You know that popular question “What would you eat as your last meal?“. I know my answer in a heartbeat – definitely Finnish crepes with berry jam and whipped cream. These big, thin pancakes combine crispness and soft texture with the flavor of open-fire cooking. They are addictive. Crepes are the only food I never order abroad, the taste is so indifferent in comparison. Sorry French crepes, but you are not the same!

Finnish crepes are ridiculously easy to made. Ok, let’s be honest here, all my recipes are ridiculously easy to made because I hate failing – even in the kitchen environment.

The most difficult part is that you have to find an open fire and a big flat frying pan. If you are visiting Finland and only enjoying city life, this may be a bit of a problem. Luckily, especially during summer time, you can just order crepes at the market square cafés of any Finnish town. A tip if you are in Helsinki: try Lätty!

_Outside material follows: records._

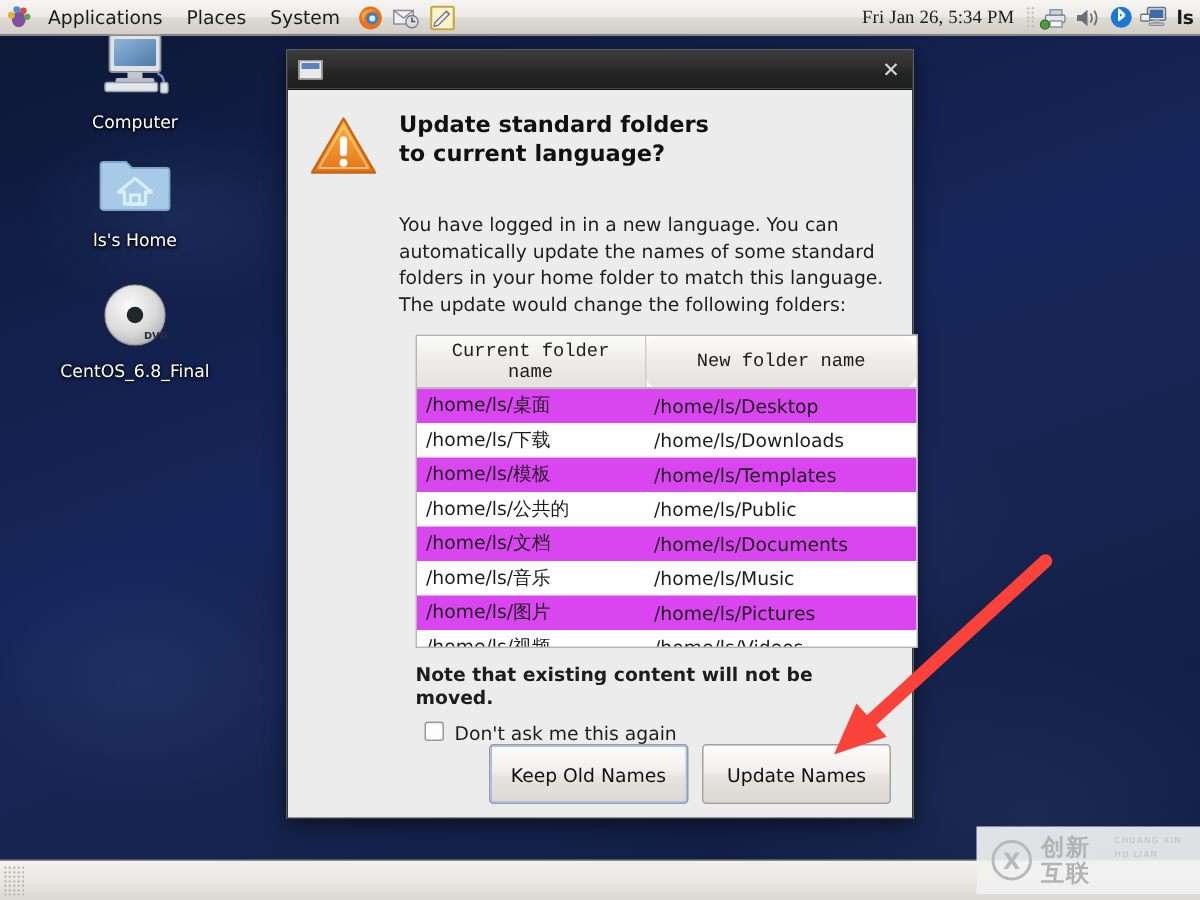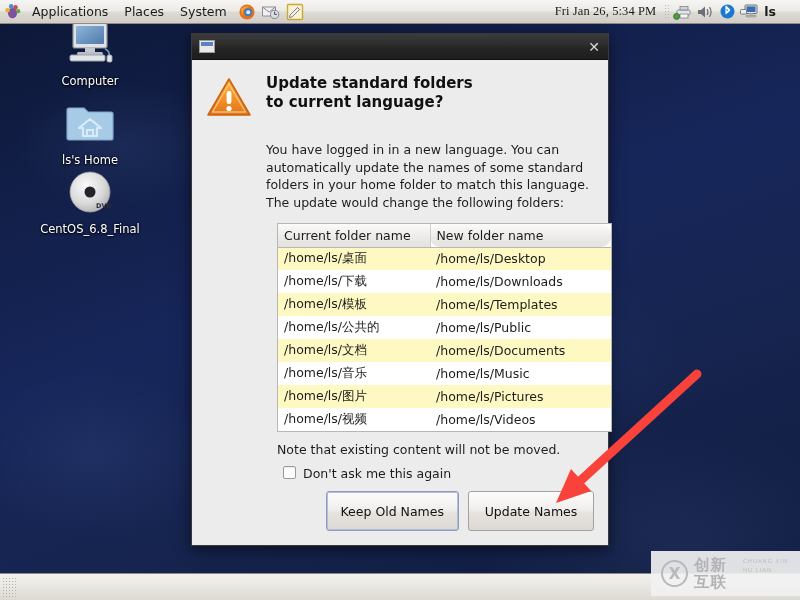--- a/index.html
+++ b/index.html
@@ -40,21 +40,21 @@
   .panel-launcher {
     width: 22px; height: 20px; margin: 0 1px;
     display: flex; align-items: center; justify-content: center;
   }
   #panel-spacer { flex: 1; }
   #clock { font-size: 12.5px; padding: 0 8px; white-space: nowrap; letter-spacing: .1px; font-family: Liberation Serif, serif;}
   .tray-icon { width: 22px; height: 20px; display: flex; align-items: center; justify-content: center; }
   #tray-sep { width: 6px; height: 16px;
     background-image: radial-gradient(#b5b1aa 35%, transparent 36%);
     background-size: 3px 3px; opacity:.85; margin-right:2px;}
-  #username { font-size: 12.5px; font-weight: bold; padding: 0 24px 0 4px; }
+  #username { font-size: 12.5px; font-weight: bold; padding: 0 4px 0 4px; }
 
   
   #bottom-panel {
     position: absolute; left: 0; top: 573px; width: 800px; height: 27px;
     background: linear-gradient(180deg, #f3f1ee 0%, #e9e7e2 50%, #dcd9d3 100%);
     border-top: 1px solid #8e8b85;
     display: flex; align-items: center;
   }
   #show-desktop {
     width: 14px; height: 20px; margin-left: 2px;
@@ -68,21 +68,21 @@
     display: flex; flex-direction: column; align-items: center;
     text-align: center;
   }
   .desk-icon .label {
     margin-top: 3px; color: #fff; font-size: 11.5px;
     text-shadow: 0 1px 2px rgba(0,0,0,.9), 0 0 3px rgba(0,0,0,.8);
     line-height: 13px; white-space: nowrap;
   }
   #icon-computer { left: 35px; top: 16px; }
   #icon-home     { left: 35px; top: 99px; }
-  #icon-dvd      { left: 35px; top: 168px; }
+  #icon-dvd      { left: 35px; top: 186px; }
 
   
   #dialog {
     position: absolute; left: 191px; top: 33px;
     width: 418px; height: 513px;
     background: #ececec;
     border: 1px solid #3a3a3a;
     box-shadow: 0 4px 14px rgba(0,0,0,.55);
     display: flex; flex-direction: column;
   }
@@ -127,36 +127,37 @@
   
   #folder-table-wrap {
     margin: 12px 0 0 71px;
     width: 335px; height: 209px;
     background: #fff;
     border: 1px solid #b8b6b2;
     overflow: hidden;
   }
   table#folder-table { width: 100%; border-collapse: collapse; font-size: 12.5px; }
   table#folder-table th {
-    text-align: left; font-weight: normal; color: #1c1c1c;
+    text-align: center; font-weight: normal; color: #1c1c1c;
     padding: 3px 6px; height: 23px;
     background: linear-gradient(180deg, #fbfbfb 0%, #eeecea 50%, #e4e2de 100%);
     border-bottom: 1px solid #b9b7b3;
     border-right: 1px solid #cfcdc9;
+    font-family: Liberation Mono, monospace;
   }
   table#folder-table th:last-child { border-right: none; border-radius: 10px; }
   table#folder-table td {
     padding: 2px 6px; height: 23px; color: #1c1c1c;
     white-space: nowrap;
   }
-  table#folder-table tbody tr.alt td { background: #fef9c3; }
+  table#folder-table tbody tr.alt td { background: #d946ef; }
   td.col-a { width: 152px; }
 
   #note {
-    margin: 10px 0 0 71px; font-size: 12.5px; color: #1d1d1d;
+    margin: 10px 0 0 71px; font-size: 12.5px; color: #1d1d1d; font-weight: bold;
   }
   #checkbox-row {
     margin: 9px 0 0 77px; display: flex; gap: 7px;
     font-size: 12.5px; color: #1d1d1d;
   }
   #checkbox-box {
     width: 13px; height: 13px; background: #fdfdfd;
     border: 1px solid #9c9a96; border-radius: 2px;
     box-shadow: inset 0 1px 1px rgba(0,0,0,.07);
   }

Recipe for 10 Finnish crepes

I always make this double. Leave the ready batter to sit at least 30 minutes before frying the crepes, this makes all the difference!

  • 2 eggs
  • 5 dl (2 US cups) milk
  • 1,5 dl (1/2 cup) regular baking flour
  • 0,5 dl (1/4 cup) barley flour
  • 0,5 dl (1/4 cup) runny butter or oil
  • Half a teaspoon of salt

Mix everything together with a whisk until smooth.  Wait that 30 minutes or more (the batter doesn’t go bad, some busy mums do the batter in the morning and leave it to fridge for the whole day). Heat the pan over open fire. Melt a teaspoon of butter onto the hot pan and pour some batter after the butter has melted. Wait a while until the bottom of the crepe is golden brown and flip to get the same brownness for the top side.

raw Finnish crepe

As you can see, even native Finns sometimes mess up with the flipping. It doesn’t matter, the taste is equally good. Serve the crepe with strawberry or rasberry jam and whipped cream.

ready Finnish crepe

By the way, crepes are so loved in Finland that there are at least five synonyms for them in Finnish: lettu, lätty, plätty, ohukainen and räiskäle.

Dear readers, what would you eat as your last meal?